Often, a condition which may show up on a blood test – such as prediabetes – can be treated before it progresses into a full grown disease like Type 2 Diabetes. 

If you have sensitive teeth and want to lessen the amount of anesthesia used during a procedure – with your dentist’s blessing, I will treat you during your appointment.

In 2020, I began extensive dental work as a result of radiation therapy damage.  I had difficulty with the side effects of the 14 shots of lidocaine (novocain) it took for the first implant.  

While studying acupuncture in Beijing, I observed how it is used during surgery to reduce the amount of anesthesia and at times, to eliminate it altogether. I was curious how acupuncture could be used during dental surgery. One article I researched said that a patient who was allergic to anesthesia had a tooth extracted with no anesthesia except acupuncture needles. It sounded hard to believe but I was eager to try it.  

I consulted with my amazing team of dentists at the NY Smile Institute, Dr. Peter Ferro and Dr. Armen Akopian and they were open to the idea.

For the trial run, I asked an acupuncture colleague to assist. To my delight, we were able to lessen the amount of anesthesia significantly, and when I had to raise my hand for lidocaine, I didn’t feel the injection.  

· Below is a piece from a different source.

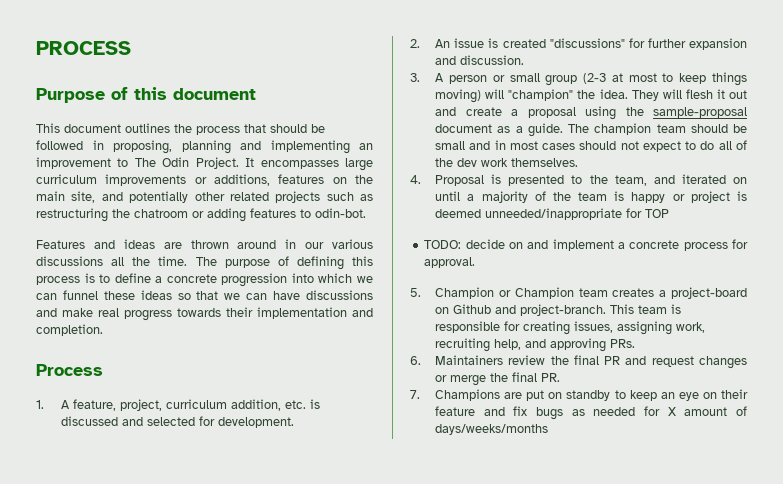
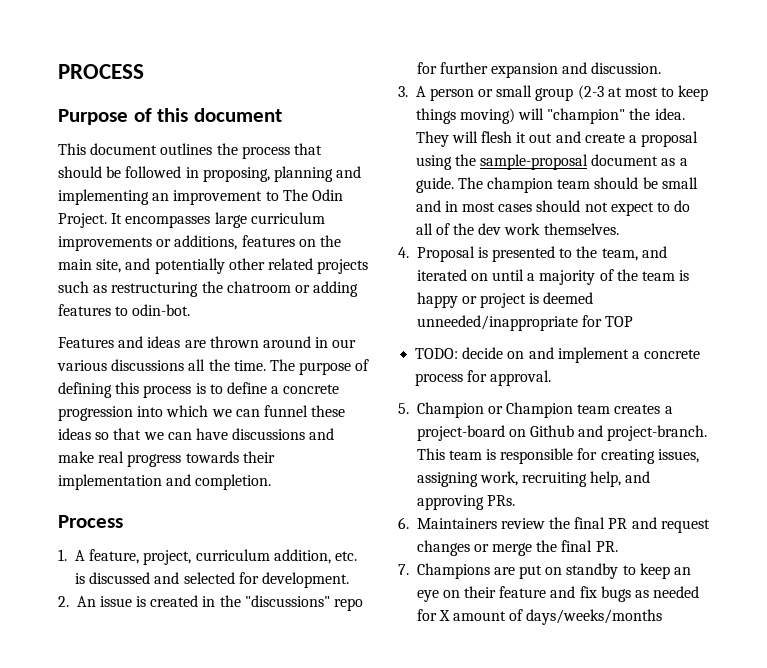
[549,38,625,48] "discussions" -> [202,595,364,611] in the "discussions" repo

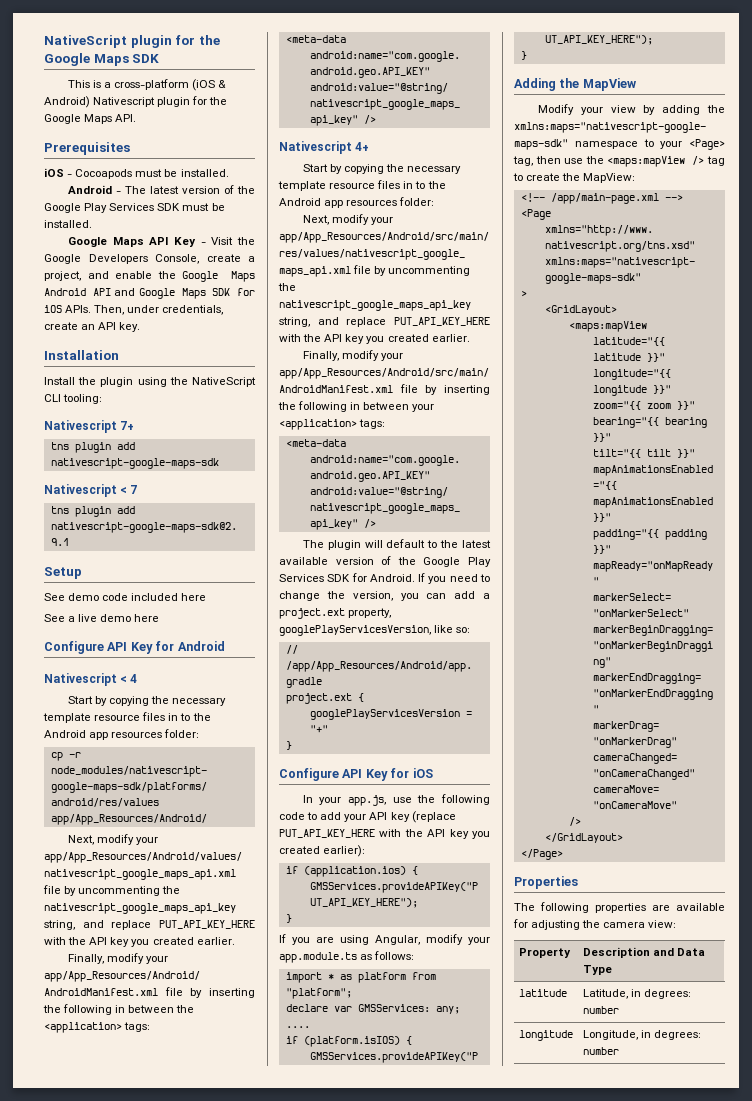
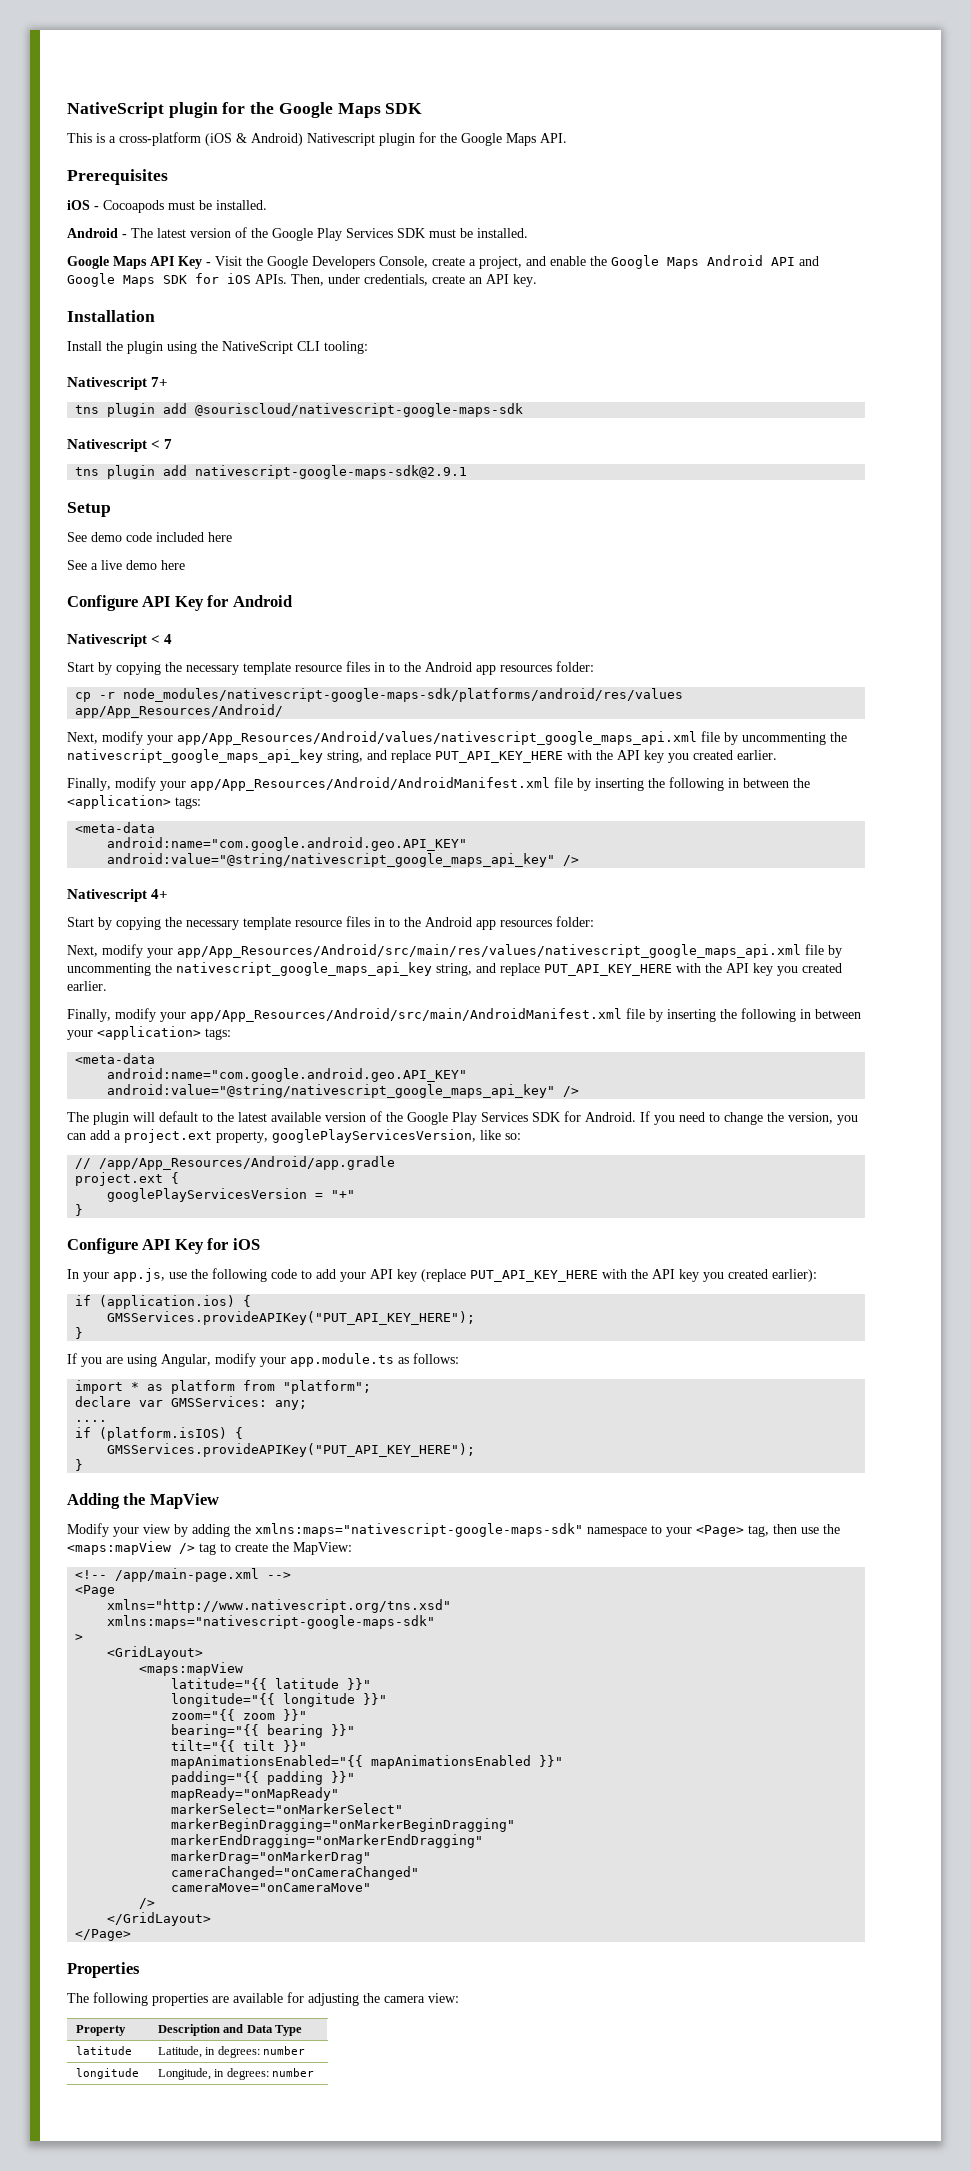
[50,458,219,469] nativescript-google-maps-sdk -> [195,403,524,417] @souriscloud/nativescript-google-maps-sdk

Dr. Armen told me that needle phobia is the main reason people avoid the dentist. Now, I bring needles and an electric stim device with me each time I go to the dentist, even for teeth cleanings. Sometimes electric stimulation is required; sometimes it’s not.  At times when the drilling has been relatively surface, I haven’t needed a single injection.

If you’re interested in acupuncture for dental anesthesia, it’s likely that whatever dental work you have done will hurt a lot less. And you will need fewer lidocaine injections.